# [WHAT TO WORK ON]
Please copy each line below that contains the string "Torex".

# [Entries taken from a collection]

[Start of section]

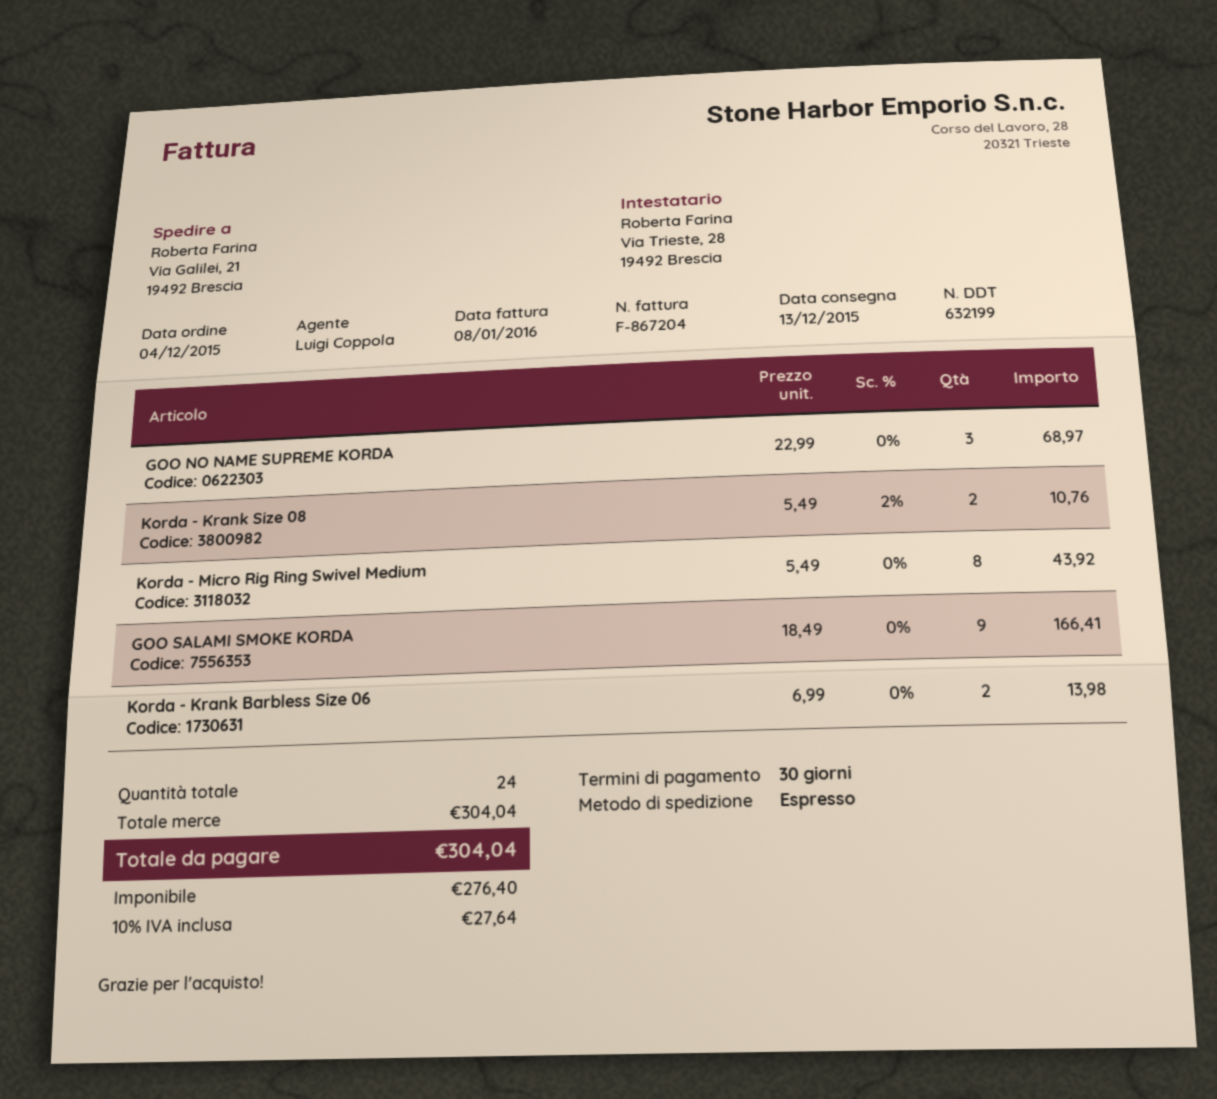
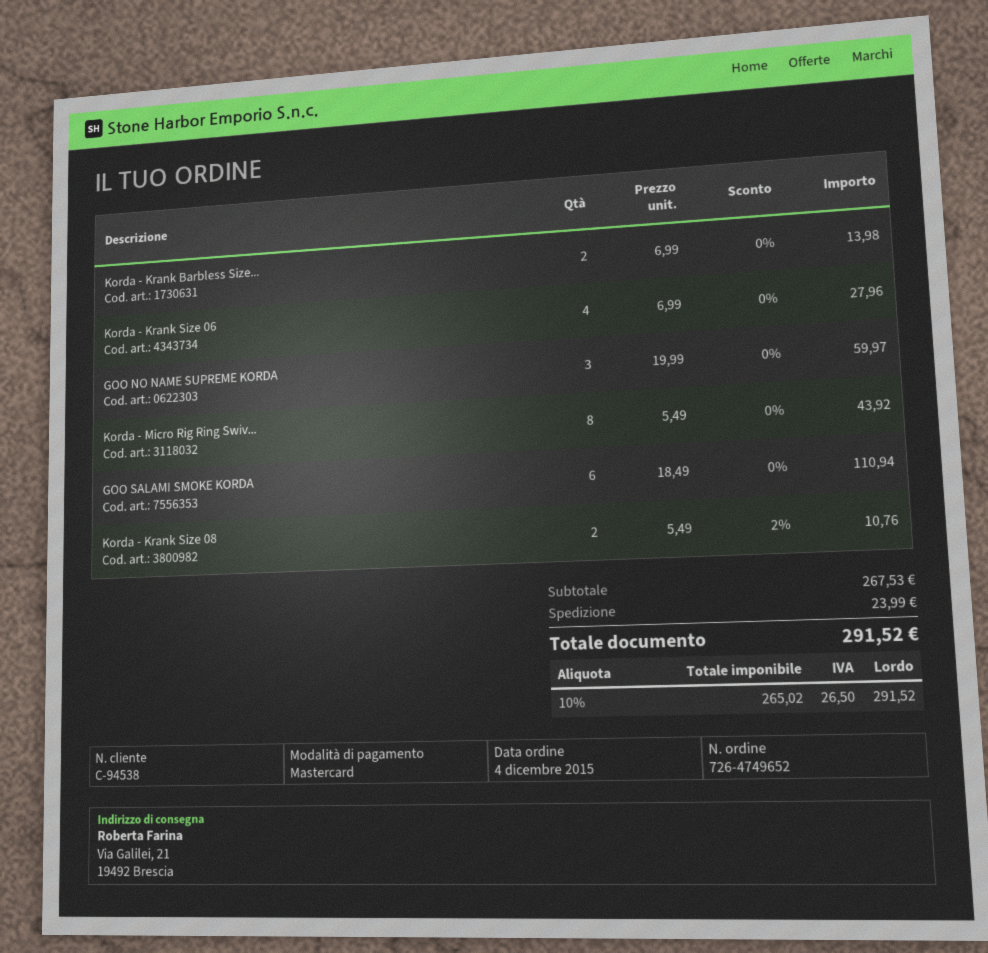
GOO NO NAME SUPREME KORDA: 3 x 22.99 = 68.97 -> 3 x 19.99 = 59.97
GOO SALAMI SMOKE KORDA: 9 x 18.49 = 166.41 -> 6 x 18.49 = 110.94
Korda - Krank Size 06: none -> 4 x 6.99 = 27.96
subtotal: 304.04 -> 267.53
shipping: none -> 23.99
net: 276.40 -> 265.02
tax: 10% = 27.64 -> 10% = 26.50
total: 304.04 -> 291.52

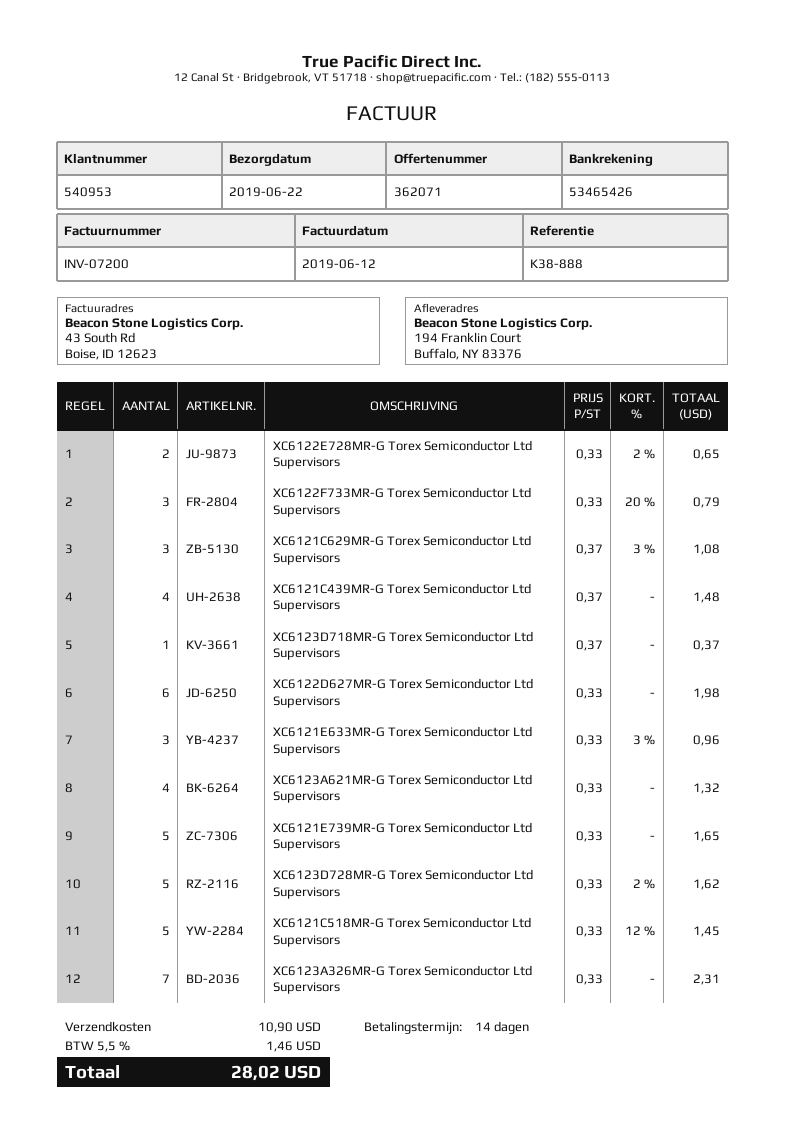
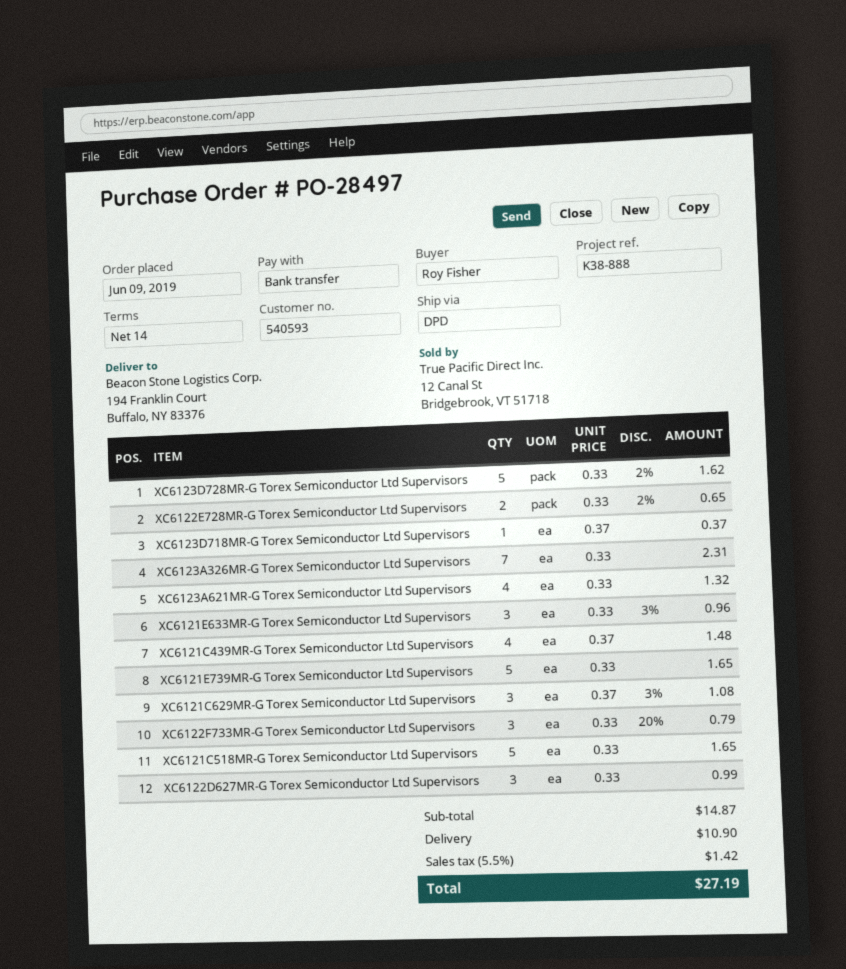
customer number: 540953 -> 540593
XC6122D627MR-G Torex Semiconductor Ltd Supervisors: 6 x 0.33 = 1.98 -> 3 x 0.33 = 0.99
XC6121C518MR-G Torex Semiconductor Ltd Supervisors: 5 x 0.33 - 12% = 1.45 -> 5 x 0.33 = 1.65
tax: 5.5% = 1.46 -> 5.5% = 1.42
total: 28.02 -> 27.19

[End of section]

# [SOLVED EXERCISE]
XC6122D627MR-G Torex Semiconductor Ltd Supervisors: 6 x 0.33 = 1.98 -> 3 x 0.33 = 0.99
XC6121C518MR-G Torex Semiconductor Ltd Supervisors: 5 x 0.33 - 12% = 1.45 -> 5 x 0.33 = 1.65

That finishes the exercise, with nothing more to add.